(Itemized modification records)
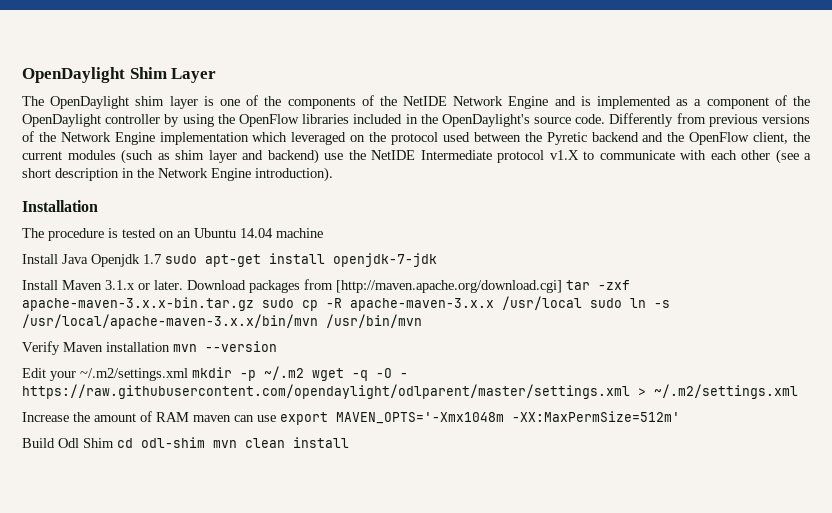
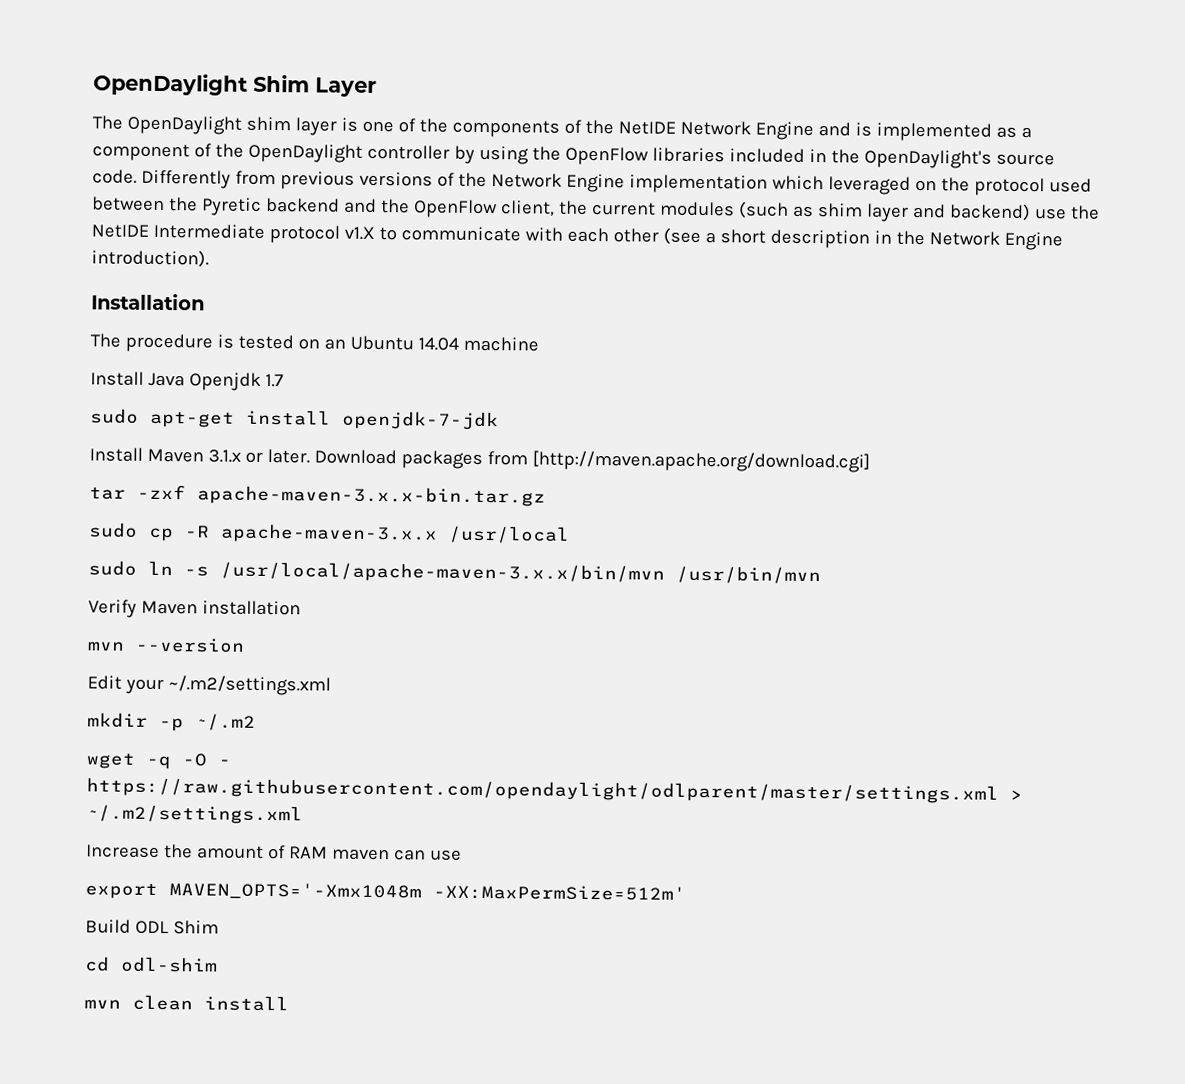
- Install Java Openjdk 1.7 sudo apt-get install openjdk-7-jdk
+ Install Java Openjdk 1.7
+ sudo apt-get install openjdk-7-jdk
- Download packages from [http://maven.apache.org/download.cgi] tar -zxf apache-maven-3.x.x-bin.tar.gz sudo cp -R apache-maven-3.x.x /usr/local sudo ln -s /usr/local/apache-maven-3.x.x/bin/mvn /usr/bin/mvn
+ Download packages from [http://maven.apache.org/download.cgi]
+ tar -zxf apache-maven-3.x.x-bin.tar.gz
+ sudo cp -R apache-maven-3.x.x /usr/local
+ sudo ln -s /usr/local/apache-maven-3.x.x/bin/mvn /usr/bin/mvn
- Verify Maven installation mvn --version
+ Verify Maven installation
+ mvn --version
- Edit your ~/.m2/settings.xml mkdir -p ~/.m2 wget -q -O - https://raw.githubusercontent.com/opendaylight/odlparent/master/settings.xml > ~/.m2/settings.xml
+ Edit your ~/.m2/settings.xml
+ mkdir -p ~/.m2
+ wget -q -O - https://raw.githubusercontent.com/opendaylight/odlparent/master/settings.xml > ~/.m2/settings.xml
- Increase the amount of RAM maven can use export MAVEN_OPTS='-Xmx1048m -XX:MaxPermSize=512m'
+ Increase the amount of RAM maven can use
+ export MAVEN_OPTS='-Xmx1048m -XX:MaxPermSize=512m'
- Build Odl Shim cd odl-shim mvn clean install
+ Build ODL Shim
+ cd odl-shim
+ mvn clean install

WHAT NEEDS TO BE DONE>
Scan the entries above for the string "from", and copy every line where it turns up.

EXERCISE ANSWER>
- Download packages from [http://maven.apache.org/download.cgi] tar -zxf apache-maven-3.x.x-bin.tar.gz sudo cp -R apache-maven-3.x.x /usr/local sudo ln -s /usr/local/apache-maven-3.x.x/bin/mvn /usr/bin/mvn
+ Download packages from [http://maven.apache.org/download.cgi]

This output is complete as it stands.